The six students assembled a fully functioning 1926 Model T from a pile of parts in 10 minutes, 52 seconds in its first show at the BlackTop Nationals at Century II.
The crew's record is 8 minutes, 32 seconds, set in March at a car show in Kansas City.
But members of the team were pleased.
"I think we did great for not doing anything all summer long and coming back and still doing it in 10 minutes," said Bill Kleines, a junior from Akron, Ohio. "Prior to the team we have now, the record was 30 minutes."
Oh, sure, there were a few glitches.
The ignition didn't immediately fire after the car was assembled, forcing Kleines to crank the hand crank a number of times before the ancient engine started.
A build isn't complete until the engine starts.
But Kleines wasn't fazed.
"It's happened before, but we always get it to fire," he said. "We have to retrace our steps to figure out where we slipped. Lots of times when everything's smooth it'll fire in one shot."
And it took a little extra time to connect the drive shaft to the back of the engine. That's always the trickiest part of the build because it requires fitting two square shapes together.
"It's kind of a delicate thing you have to do, otherwise your fingers get smashed," said Casey Maxon, a junior from Lawrence.
The Rapid Build Model T team is part of McPherson's auto restoration program. The team was put together a few years ago to have some fun and maybe bring attention to the college. Now it performs at car shows around the region.
Someday, they would like to build a Model T on "The Tonight Show," team members said. Host Jay Leno is a supporter of the program.
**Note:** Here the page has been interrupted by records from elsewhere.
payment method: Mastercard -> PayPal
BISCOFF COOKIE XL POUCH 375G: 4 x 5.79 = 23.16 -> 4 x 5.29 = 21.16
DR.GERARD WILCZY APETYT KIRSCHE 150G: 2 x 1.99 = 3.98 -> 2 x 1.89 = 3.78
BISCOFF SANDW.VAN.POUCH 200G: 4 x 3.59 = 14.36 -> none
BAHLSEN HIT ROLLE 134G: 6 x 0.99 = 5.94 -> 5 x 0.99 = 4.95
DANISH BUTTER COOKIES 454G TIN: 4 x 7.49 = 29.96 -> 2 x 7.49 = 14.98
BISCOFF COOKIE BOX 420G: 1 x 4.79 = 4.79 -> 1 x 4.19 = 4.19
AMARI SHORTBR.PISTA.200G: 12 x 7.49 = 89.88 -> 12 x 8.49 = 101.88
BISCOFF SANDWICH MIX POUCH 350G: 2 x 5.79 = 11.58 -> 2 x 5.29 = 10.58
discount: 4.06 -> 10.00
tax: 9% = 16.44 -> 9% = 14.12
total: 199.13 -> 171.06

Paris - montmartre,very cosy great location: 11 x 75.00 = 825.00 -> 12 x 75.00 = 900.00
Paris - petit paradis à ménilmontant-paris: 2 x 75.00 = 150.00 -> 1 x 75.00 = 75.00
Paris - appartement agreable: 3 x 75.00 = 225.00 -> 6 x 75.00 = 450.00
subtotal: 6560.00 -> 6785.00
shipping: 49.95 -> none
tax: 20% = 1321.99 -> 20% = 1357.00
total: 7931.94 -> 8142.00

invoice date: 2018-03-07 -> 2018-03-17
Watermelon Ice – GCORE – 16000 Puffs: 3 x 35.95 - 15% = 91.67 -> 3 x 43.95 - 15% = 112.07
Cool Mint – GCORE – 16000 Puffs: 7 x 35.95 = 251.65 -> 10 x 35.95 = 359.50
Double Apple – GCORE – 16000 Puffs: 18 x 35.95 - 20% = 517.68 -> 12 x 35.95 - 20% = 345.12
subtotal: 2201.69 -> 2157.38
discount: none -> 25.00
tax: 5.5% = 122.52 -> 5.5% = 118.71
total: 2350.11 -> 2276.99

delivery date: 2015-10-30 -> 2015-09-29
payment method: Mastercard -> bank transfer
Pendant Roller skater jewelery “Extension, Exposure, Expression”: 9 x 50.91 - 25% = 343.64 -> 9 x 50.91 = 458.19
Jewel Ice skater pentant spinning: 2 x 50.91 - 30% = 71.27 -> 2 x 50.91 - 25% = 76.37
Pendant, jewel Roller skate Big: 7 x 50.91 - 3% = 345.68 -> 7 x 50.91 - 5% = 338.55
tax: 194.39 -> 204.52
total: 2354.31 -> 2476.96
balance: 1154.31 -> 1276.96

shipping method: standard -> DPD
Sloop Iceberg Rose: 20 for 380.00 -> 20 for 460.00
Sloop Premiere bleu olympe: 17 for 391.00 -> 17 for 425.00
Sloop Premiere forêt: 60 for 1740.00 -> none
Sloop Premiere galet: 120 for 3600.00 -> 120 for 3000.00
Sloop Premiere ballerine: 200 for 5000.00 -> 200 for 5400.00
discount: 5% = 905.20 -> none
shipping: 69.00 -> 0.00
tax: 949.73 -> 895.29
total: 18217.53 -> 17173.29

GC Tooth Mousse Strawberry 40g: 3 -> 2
The current team has done 25 to 30 builds together. The other members are Joey Staskowski, a junior from Waterfield, N.Y.; Jared Coho, a sophomore from Bellwood, Pa.; Jared Buckert, a sophomore from Warsaw, Ill.; and Brandon Pecinovsky, a junior from Pleasant Hill, Mo.
There were some pre-build jitters about whether they'd stumble over one another after spending months apart, Maxon said. And some little details were forgotten.
"Like, I forgot I had to put the radiator shell on before I put the nuts on. Just little things like that," Maxon said.
But overall, the team appeared to function with the speed and efficiency of an Indy pit crew.
"Awesome, man," one member of a crowd that had gathered during the performance said to the team when it was over. "That was great."